ACS Science Coaches

What is an ACS Science Coach?

ACS Science Coaches are chemistry professionals who share their expertise and enthusiasm for science with an elementary, middle, or high school teacher over the course of one school year.

As volunteers, science coaches visit a school to assist one teacher at least 6 times during one school year. Some coaches work behind the scenes, while others prefer to interact with students. They may help the teacher plan, assist during labs, present lessons, or mentor small groups of students. Each partnership is a little different with each chemist and teacher deciding together how they will combine their expertise and interests to improve the science education experiences of students. 

Who Can Be a Science Coach?

If you are a graduate student, working professionals, or retiree, you can be a Science Coach! ACS Science Coaches are women, men, parents, grandparents, former students, and community members in traditional and nontraditional fields of chemistry. Regardless of your career path or stage, all coaches share a knowledge and love of chemistry, a personal desire to give back, and a great respect for teachers.

  • Chemist-teacher partners must reside in the United States or territories.
  • Chemist-teacher partners who are married to one another will not be eligible for the grant.

How to Become a Science Coach

Find out how to become an ACS Science Coach in three easy steps!

Can a Science Coach Assist at Any School?

Chemists choose the school where they would like to volunteer. Some chemists choose a school where they know a teacher or student, however, most choose a school where they have little to no personal connection.

Science Coaches assist in public, private, and charter schools across the United States. They are in urban, suburban, and rural schools. They assist elementary, middle, and high school teachers with their chemistry, biology, astronomy, earth science, environmental science, and general science classes.

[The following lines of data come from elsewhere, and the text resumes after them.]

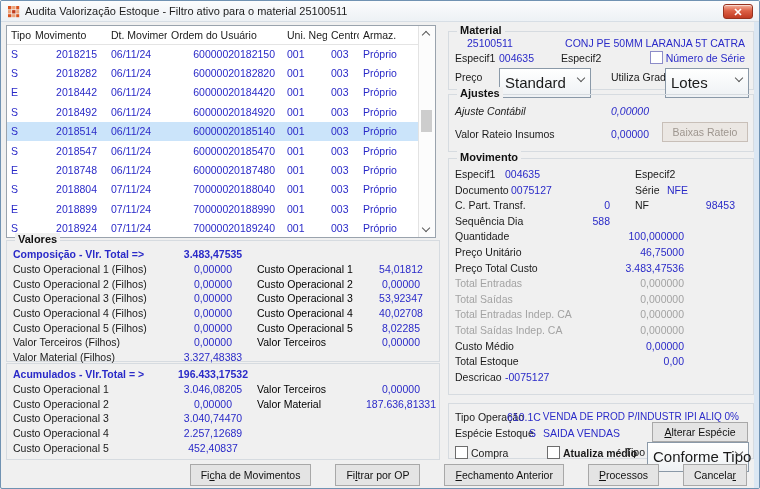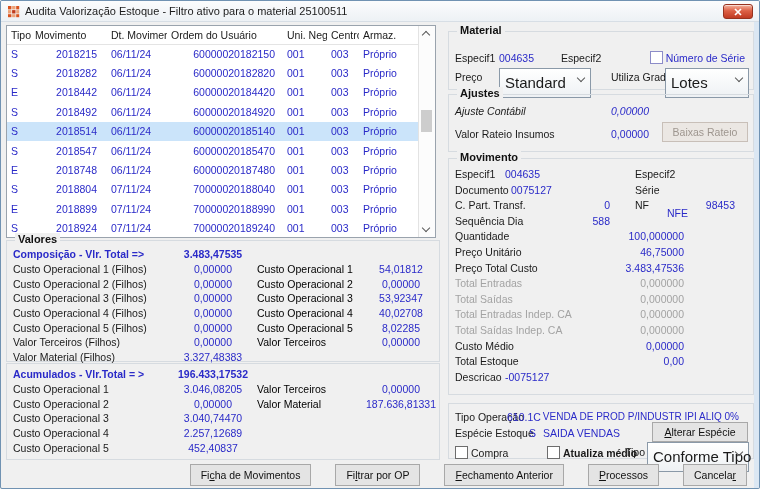--- a/index.html
+++ b/index.html
@@ -307,6 +307,10 @@
 
   <div class="group material">
     <span class="gtitle">Material</span>
+    <div class="prow" style="top:4px;">
+      <span class="abs blue" style="left:18px;">25100511</span>
+      <span class="abs blue" style="right:8px;">CONJ PE 50MM LARANJA 5T CATRA</span>
+    </div>
     <div class="prow" style="top:19px;">
       <span>Especif1</span>
       <span class="abs blue" style="left:50px;">004635</span>

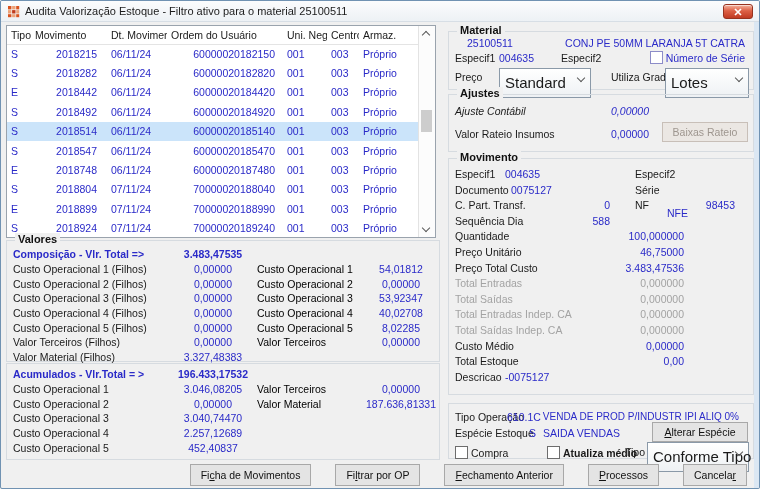--- a/index.html
+++ b/index.html
@@ -349,7 +349,7 @@
   <div class="group movimento">
     <span class="gtitle">Movimento</span>
     <div class="mrow"><span>Especif1</span><span class="abs blue" style="left:56px;">004635</span><span class="abs" style="left:186px;">Especif2</span></div>
-    <div class="mrow"><span>Documento</span><span class="abs blue" style="left:62px;">0075127</span><span class="abs" style="left:186px;">Série</span><span class="abs blue" style="left:218px;margin-top:23px;">NFE</span></div>
+    <div class="mrow"><span>Documento</span><span class="abs blue" style="left:62px;">0075127</span><span class="abs" style="left:186px;">Série</span><span class="abs blue" style="left:218px;">NFE</span></div>
     <div class="mrow"><span>C. Part. Transf.</span><span class="abs blue ral" style="left:100px;width:61px;">0</span><span class="abs" style="left:186px;">NF</span><span class="abs blue ral" style="left:186px;width:100px;">98453</span></div>
     <div class="mrow"><span>Sequência Dia</span><span class="abs blue ral" style="left:100px;width:61px;">588</span></div>
     <div class="mrow gr">

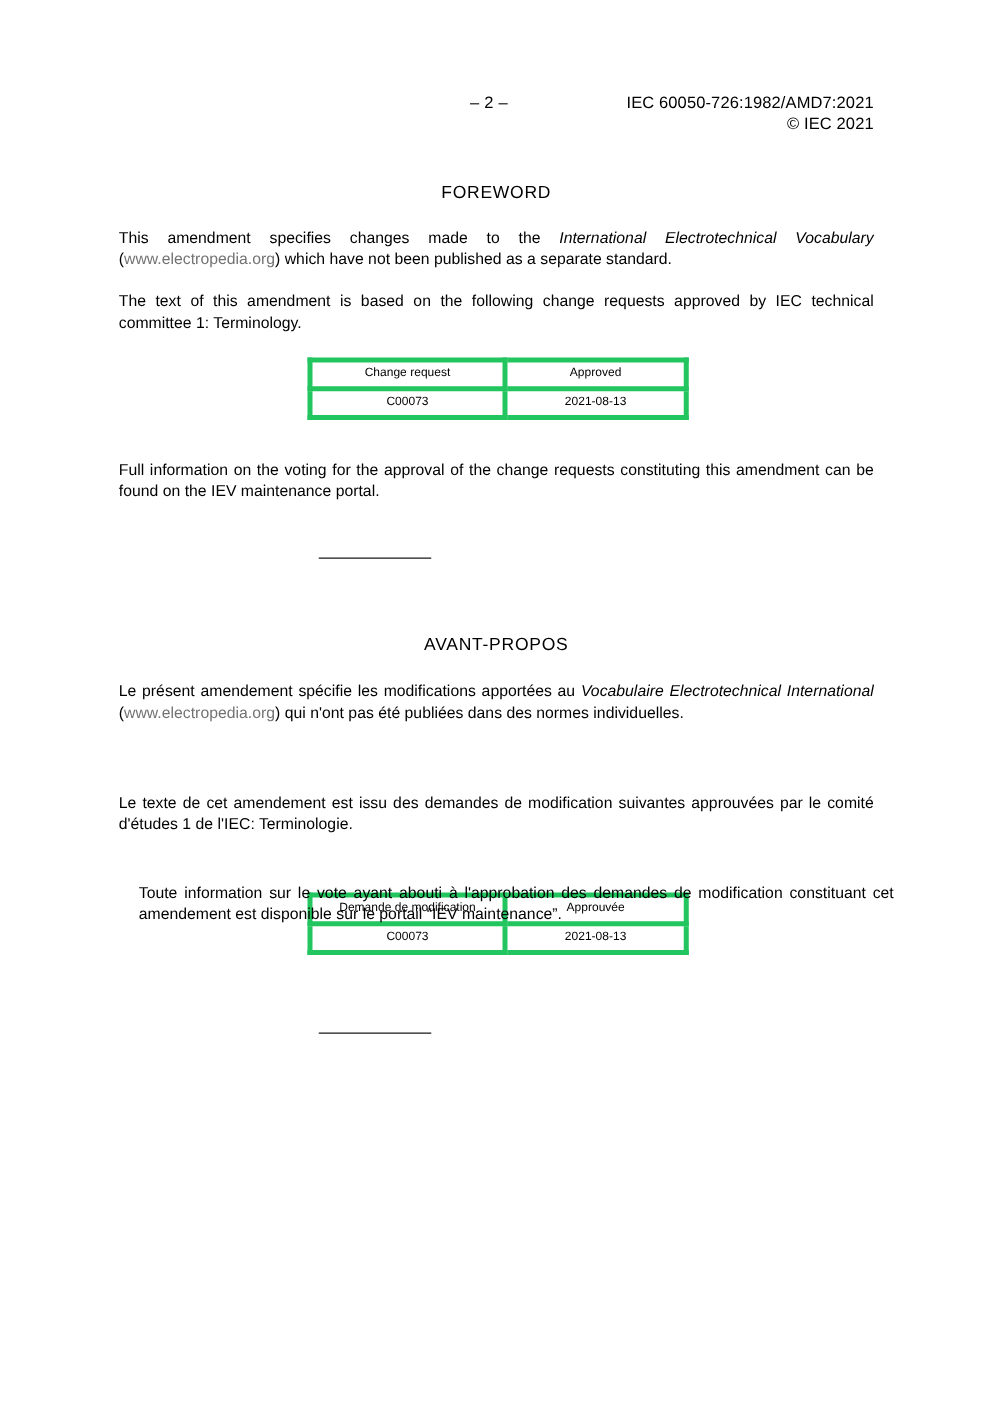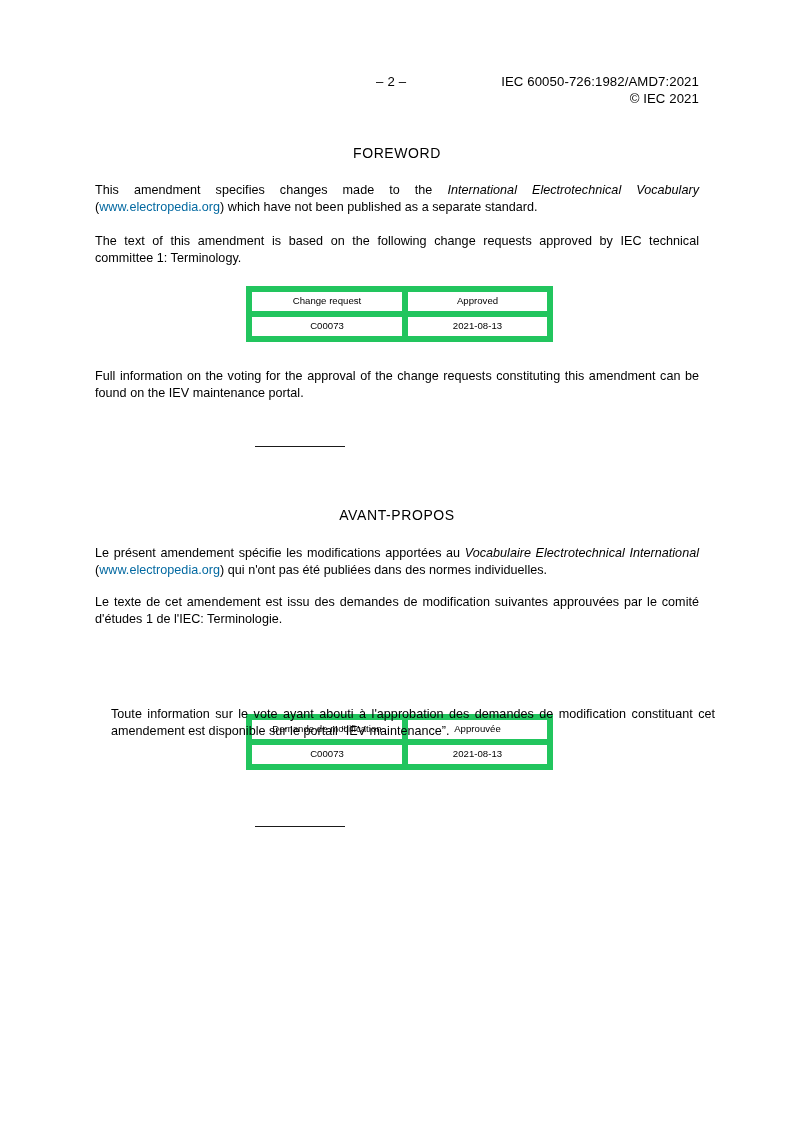--- a/index.html
+++ b/index.html
@@ -86,7 +86,7 @@
 
   .it { font-style: italic; margin-top: 16px; }
   .lnk {
-    color: #0369a1;
+    color: #737373;
     text-decoration: none;
   }
 

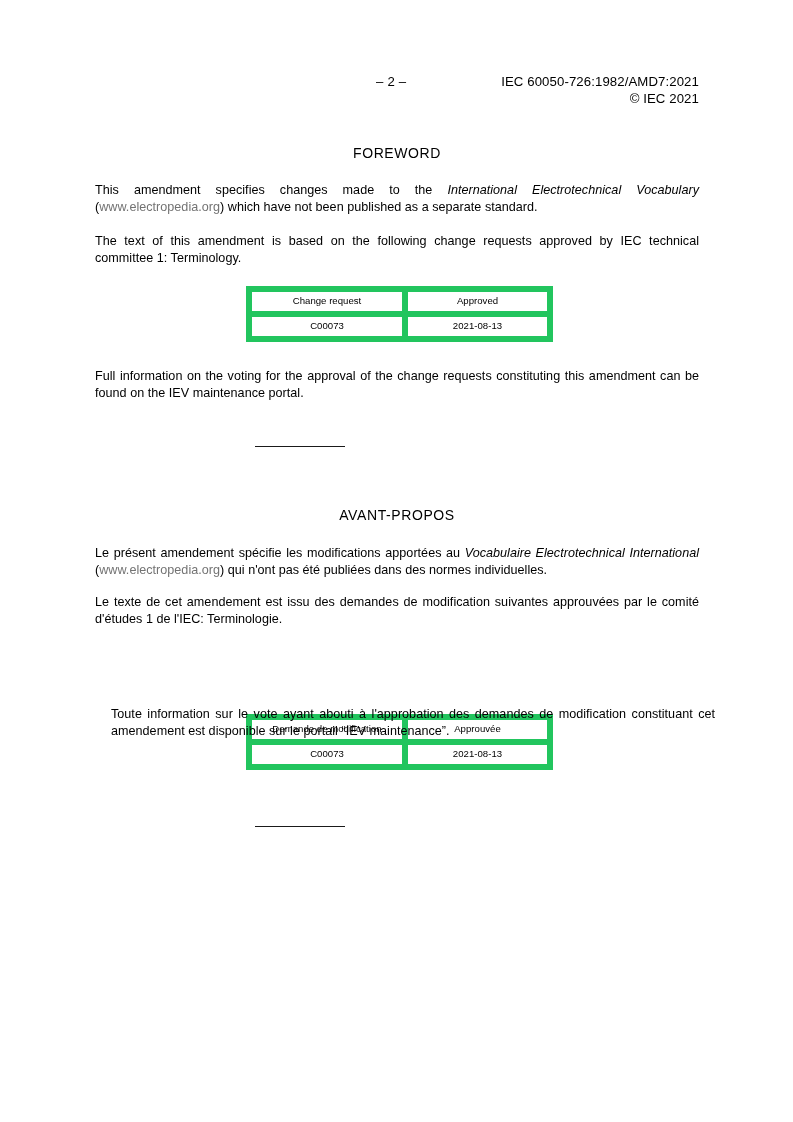--- a/index.html
+++ b/index.html
@@ -99,7 +99,7 @@
     table-layout: fixed;
   }
   .req-table td, .req-table th {
-    border: 6px solid #22c55e;
+    border: 4px solid #22c55e;
     text-align: center;
     font-size: 9.6px;
     font-weight: 400;

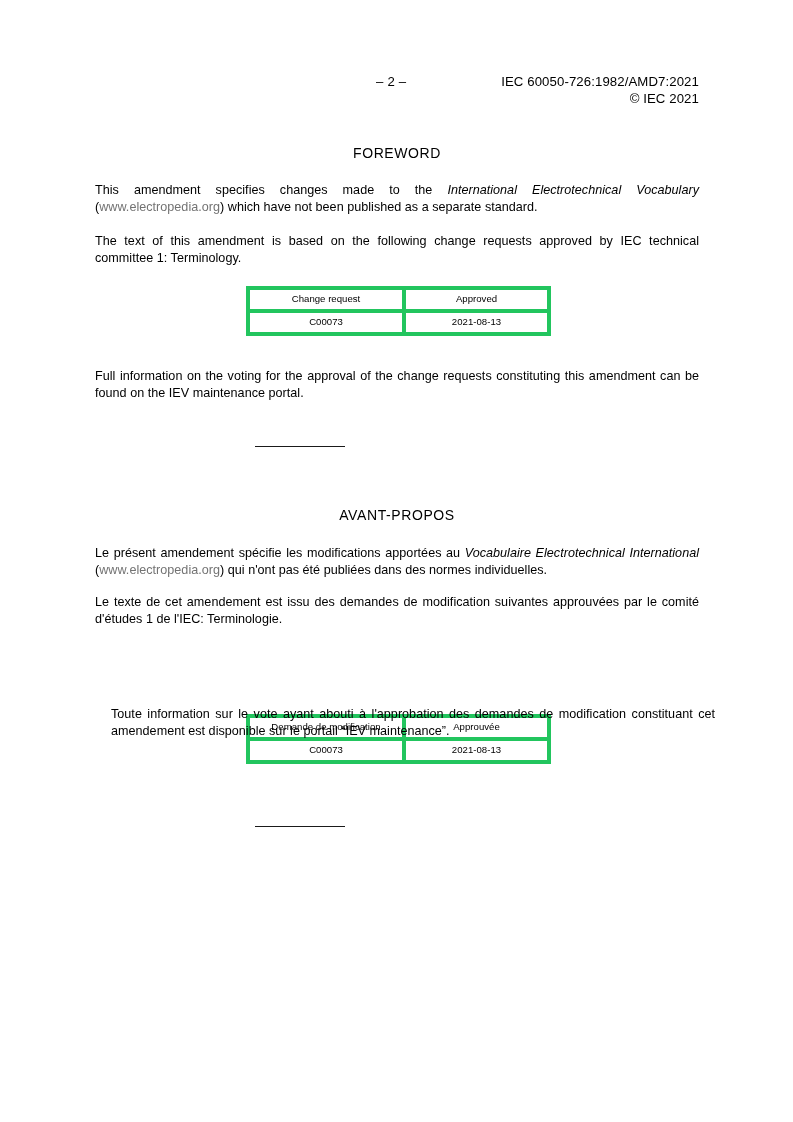--- a/index.html
+++ b/index.html
@@ -171,7 +171,7 @@
 
     <p class="body-text abs" style="top:545px;"><span>Le présent amendement spécifie les modifications apportées au </span><span class="it">Vocabulaire Electrotechnical International</span><span> (</span><a class="lnk" href="#">www.electropedia.org</a><span>) qui n'ont pas été publiées dans des normes individuelles.</span></p>
 
-    <p class="body-text abs" style="top:594px;">Le texte de cet amendement est issu des demandes de modification suivantes approuvées par le comité d'études 1 de l'IEC: Terminologie.</p>
+    <p class="body-text abs" style="top:634px;">Le texte de cet amendement est issu des demandes de modification suivantes approuvées par le comité d'études 1 de l'IEC: Terminologie.</p>
 
     <table class="req-table" style="top:680px;margin-top:34px;">
       <colgroup>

Some science coaches prefer to work with students already doing advanced work in chemistry, while others feel more useful at a school with few resources and many underprivileged students. Regardless of where or who a chemist chooses to assist, s/he makes a positive impact on the science education experiences of the teacher and students.

Program Benefits

Althought chemists assist teachers without participating in the program, there are several advantages to joining a larger group of chemists who volunteer to support science education.

  1. Establish credibility with school administrators
    Chemists say having the support of their professional organization (ACS) provides them with credibility when initially meeting with principals and teachers. School professionals may be skeptical of outsiders who offer to interact with their students. Learning that a chemist is part of a larger program which has sponsored successful partnerships in other schools nationwide encourages school personnel to consider a chemist’s offer to assist.
  2. Secure a small grant for the school
    ACS offers a grant of $500 for the partnering teacher to use to purchase science supplies or provide science experiences for the students. Regardless of the school, there is always a need. Most teachers choose to purchase general supplies for the lab or items for particular demonstrations or lessons.
  3. Motivate the chemist and teacher to work together
    Chemists say that being part of this larger effort encourages them to assist a teacher more than they would have otherwise. The verbal contract between the coach, teacher, and ACS motivates the coach to make this volunteer effort a priority. It also invites the teacher to identify specific science-related projects, tasks, and questions for the chemist.